La voiture stoppe à côté du muret, dans un sous-bois éclairé par un soleil jaune de 16h. Un cahier rouge posé sur les genoux et le marqueur en mains : c'est parti pour une première prise de notes, les fesses calées au fond du baquet d'un mulet blanc dont le pare-chocs arrière fond comme du beurre au fil des kilomètres. Attentive aux conseils de Thierry, je me prépare à découvrir ce qui secouera mon coeur dans tous les sens dans moins de trois semaines.

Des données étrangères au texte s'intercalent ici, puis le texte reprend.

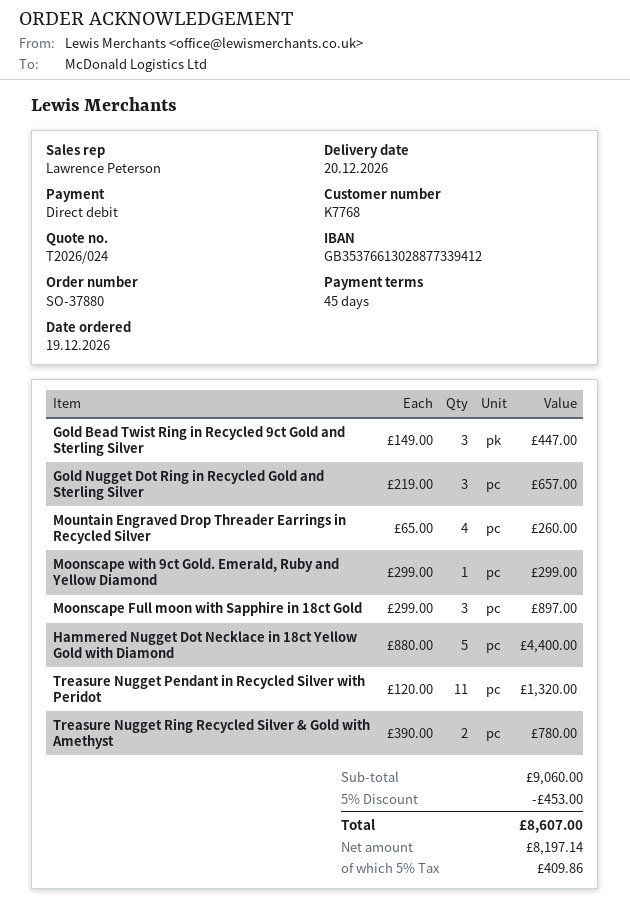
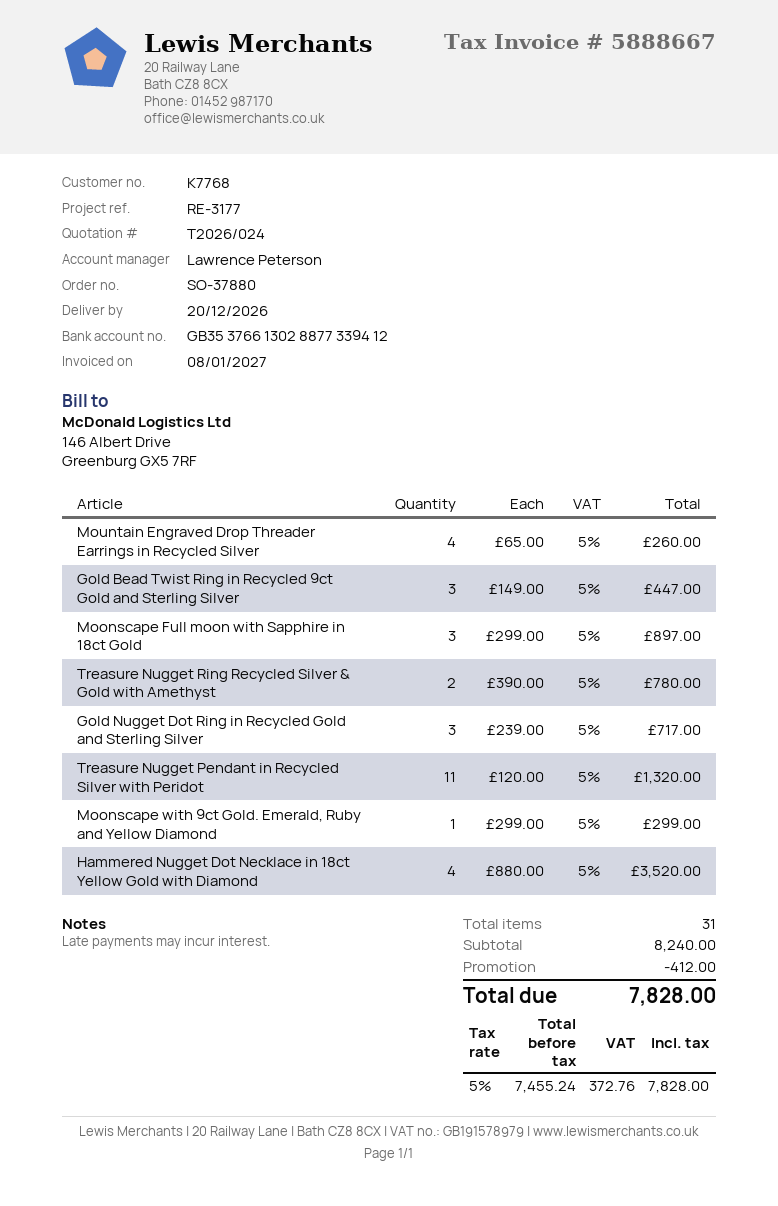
Gold Nugget Dot Ring in Recycled Gold and Sterling Silver: 3 x 219.00 = 657.00 -> 3 x 239.00 = 717.00
Hammered Nugget Dot Necklace in 18ct Yellow Gold with Diamond: 5 x 880.00 = 4400.00 -> 4 x 880.00 = 3520.00
subtotal: 9060.00 -> 8240.00
discount: 453.00 -> 412.00
net: 8197.14 -> 7455.24
tax: 5% = 409.86 -> 5% = 372.76
total: 8607.00 -> 7828.00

La route est large dans un décor vert pomme, l'asphalte est plutôt lisse : c'est du rapide jusqu'à 100 mètres avant ce col où l'asphalte vieillit d'un coup ! Et dans ce premier "gauche 140 au rail" qui tourne autour d'une falaise agressive, la voiture entame son aventure rocailleuse sur une route si étroite qu'on ne peut imaginer Frédéric Sauvan passer la sixième et en sortir vivant. On se dit simplement que c'est impossible ! Les virages défilent, les enchaînements gris comme la roche ressemblent à l'infini. Ecrasés contre une haute falaise à gauche, l'on se sent attiré par le vide des gorges à chaque virage à gauche. "Regarde où ils sont tombés ceux-là" lance Thierry lorsque mon regard se porte sur le muret déchiré laissant découvrir un vide abrupte vers l'eau bénite. Comme la foudre ne frappe jamais deux fois au même endroit, l'on espère que les sorties non plus !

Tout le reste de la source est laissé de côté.